FMCSA safety measures won’t change corporate culture of cutting corners and taking risks to drive up profits unless enforcement becomes meaningful
The Federal Motor Carrier Safety Administration (FMCSA) released new safety materials recently to identify, monitor and address safety and compliance issues. The Truck Accident Attorneys Roundtable applauds this.
Among these new materials is the Safety Management Cycle (SMC). The SMC is a tool that is designed to help truck companies operate more safely. It is also meant to help on-site accident investigators working for the Agency. The tool is designed to identify exactly what the safety problem is, the cause and how to fix it.
The SMC is broken down into a six part cycle:
- Policies and procedures: seeks to identify and establish the best practices, and document those practices to protect carriers.
- Roles and responsibilities: trains personnel accordingly.

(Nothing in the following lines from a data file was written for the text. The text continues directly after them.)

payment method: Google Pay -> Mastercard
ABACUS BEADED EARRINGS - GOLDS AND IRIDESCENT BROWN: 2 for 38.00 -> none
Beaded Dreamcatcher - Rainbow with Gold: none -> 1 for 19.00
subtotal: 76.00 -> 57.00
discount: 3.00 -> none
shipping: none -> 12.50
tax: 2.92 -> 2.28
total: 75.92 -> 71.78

- Qualification and hiring: guides the trucking company’s hiring practices, installs checks to make sure effective drivers are being hired
- Training and communication: effectively trains all personnel involved in the transport process.
- Monitoring and tracking: monitors compliance with the safety procedures and policies.

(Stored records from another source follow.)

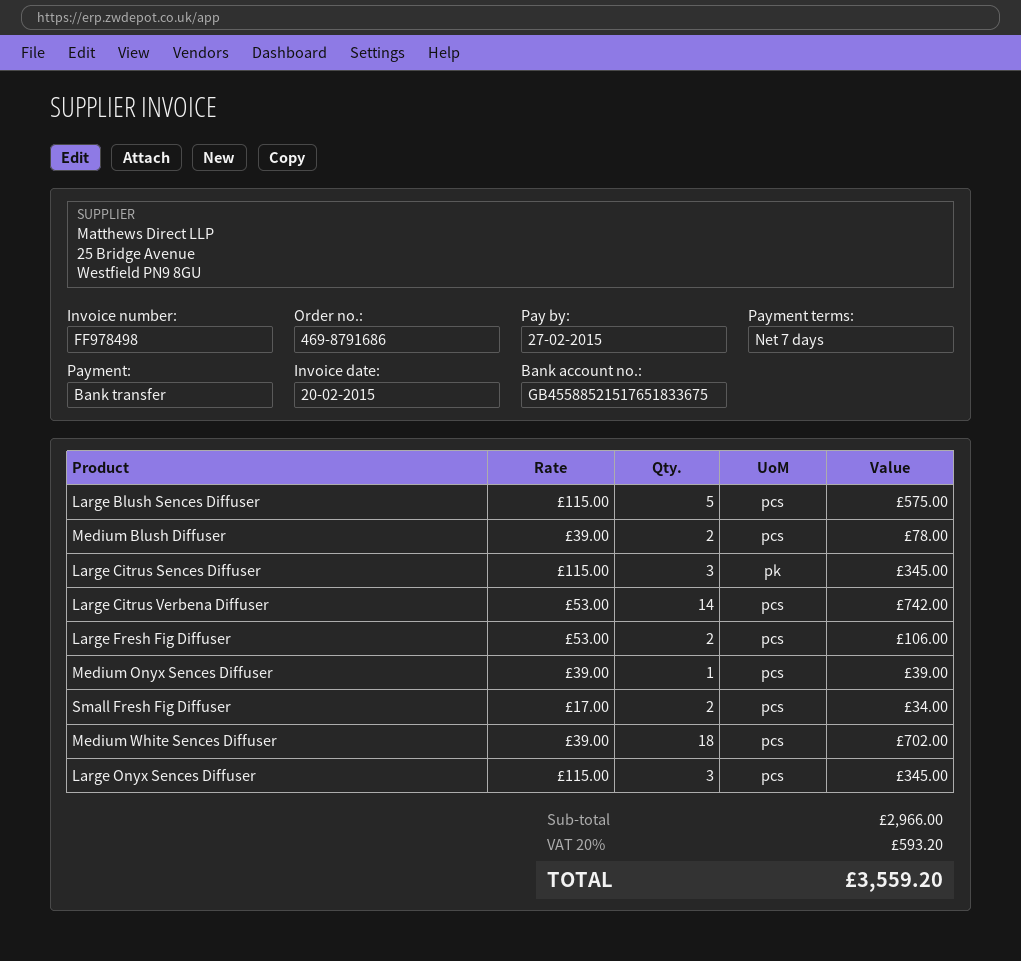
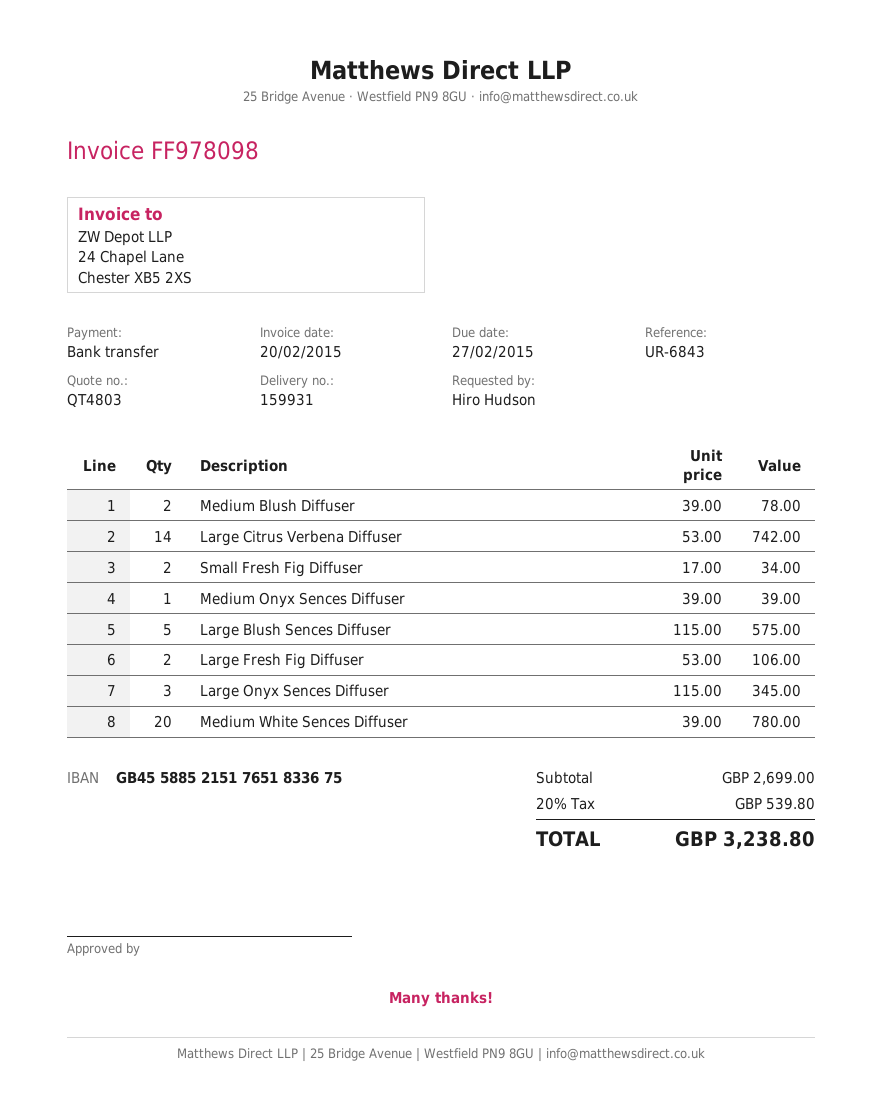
invoice number: FF978498 -> FF978098
Large Citrus Sences Diffuser: 3 x 115.00 = 345.00 -> none
Medium White Sences Diffuser: 18 x 39.00 = 702.00 -> 20 x 39.00 = 780.00
subtotal: 2966.00 -> 2699.00
tax: 20% = 593.20 -> 20% = 539.80
total: 3559.20 -> 3238.80

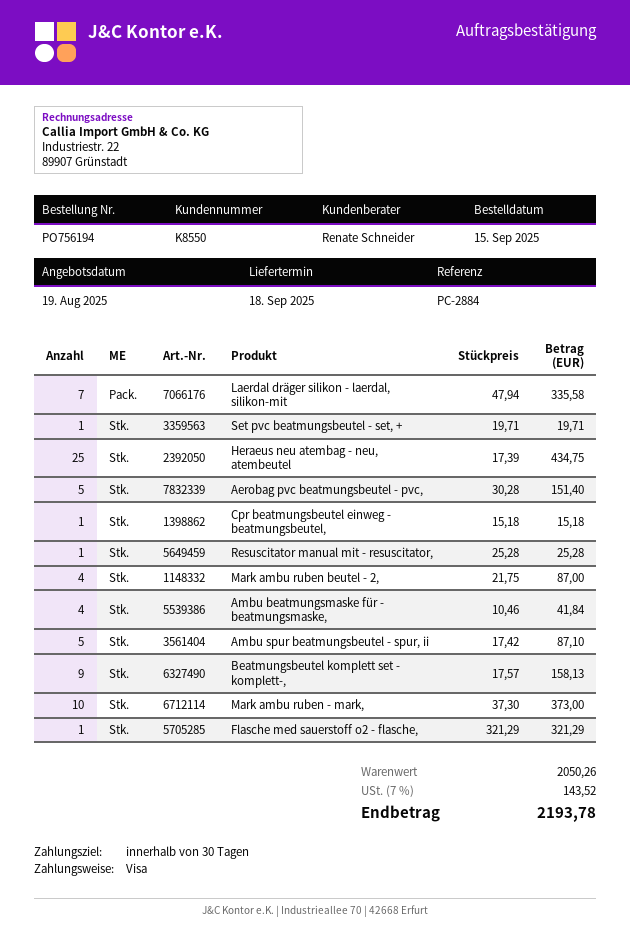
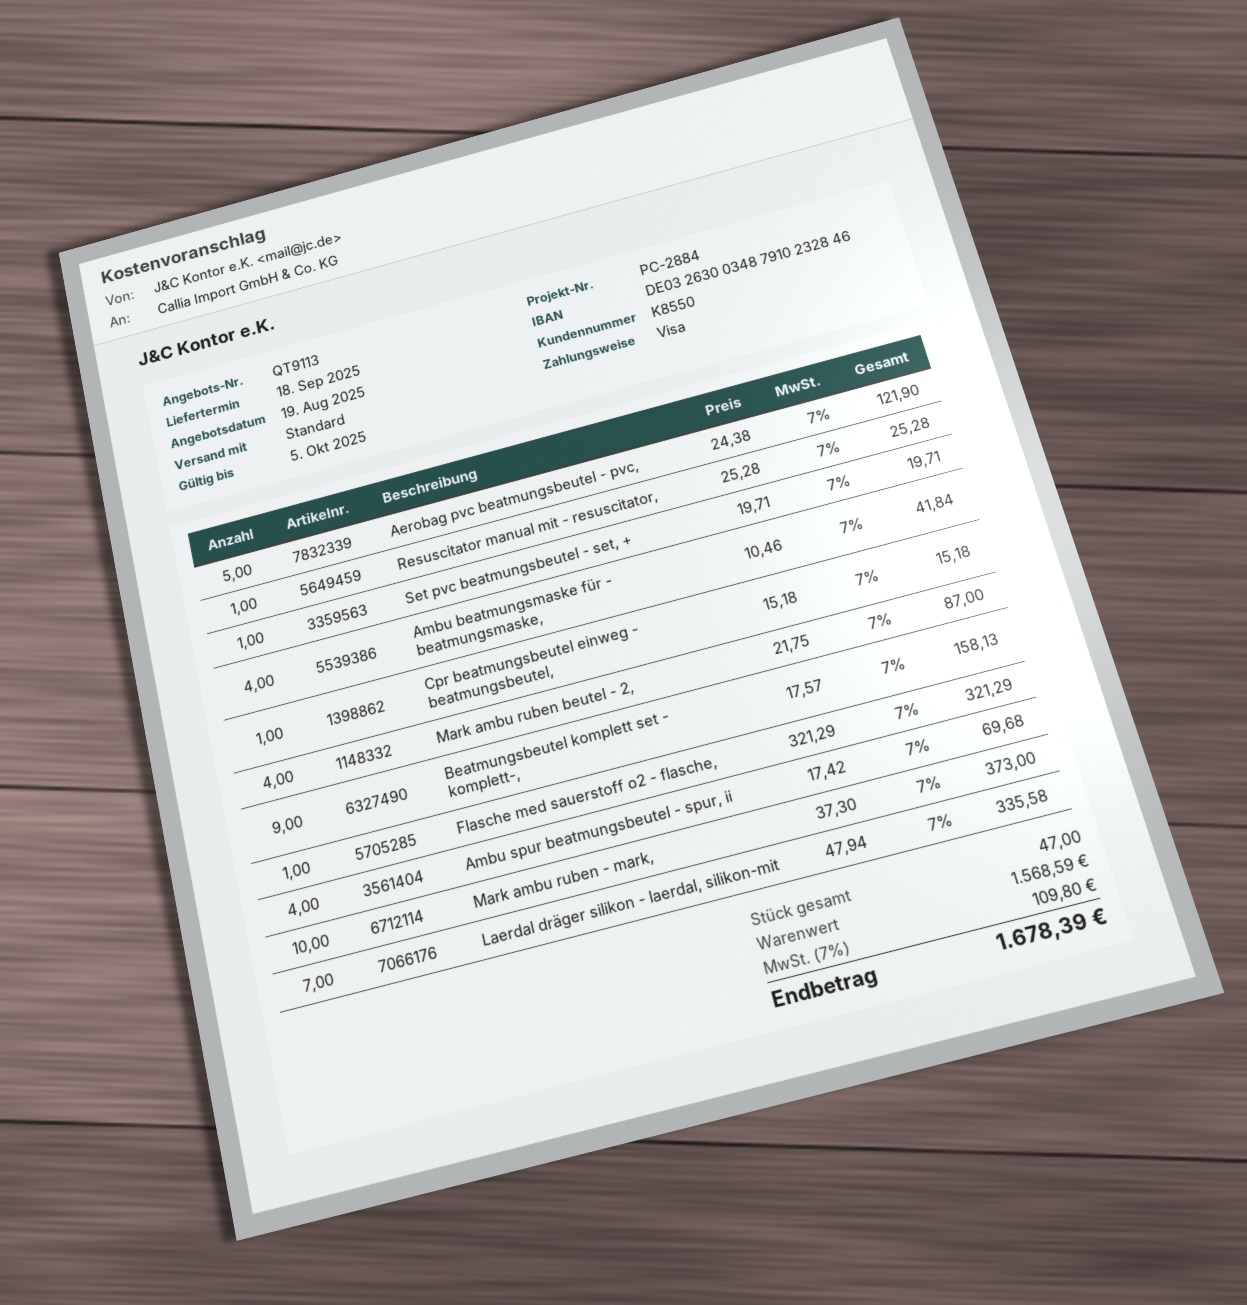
Heraeus neu atembag - neu, atembeutel: 25 x 17.39 = 434.75 -> none
Aerobag pvc beatmungsbeutel - pvc,: 5 x 30.28 = 151.40 -> 5 x 24.38 = 121.90
Ambu spur beatmungsbeutel - spur, ii: 5 x 17.42 = 87.10 -> 4 x 17.42 = 69.68
subtotal: 2050.26 -> 1568.59
tax: 7% = 143.52 -> 7% = 109.80
total: 2193.78 -> 1678.39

- Meaningful action: provides numerous ways to punish infractions. For instance, an individual driver’s violation can affect the safety score of the company. This step also mandates retraining and courses for certain violators. All in all, this is a well thought out and helpful system.
But…
There is still a large problem. The problem of course, is not the Safety Management Cycle. The problem is the attitude of so many of the trucking companies and motor carriers that we litigate serious injury cases with. Way too many of these accidents were completely preventable, but were caused by motor carriers that intentionally cut safety and maintenance corners to save money.

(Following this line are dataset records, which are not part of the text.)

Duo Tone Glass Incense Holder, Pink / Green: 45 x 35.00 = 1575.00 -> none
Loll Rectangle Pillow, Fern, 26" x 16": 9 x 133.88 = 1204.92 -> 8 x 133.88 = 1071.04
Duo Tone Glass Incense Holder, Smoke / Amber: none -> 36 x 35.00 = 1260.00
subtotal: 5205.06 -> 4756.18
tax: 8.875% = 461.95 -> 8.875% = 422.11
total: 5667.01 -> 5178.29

All the training and policy in the world will not make a carrier who cuts corners to save money, “safe.”
Though this tool certainly has utility and value, it does little if anything to combat the corporate culture of “profit at all costs.”
Perhaps the better approach is to penalize offenders more harshly. Part 6 (meaningful action) actually penalizes companies by reducing their safety score for their driver’s infractions. These kinds of penalties will likely be the more effective tool in forcing companies to be safe in the future.
The FMCSA should build on this, and really crack down and penalize those companies who think they can cut corners on safety for higher profits.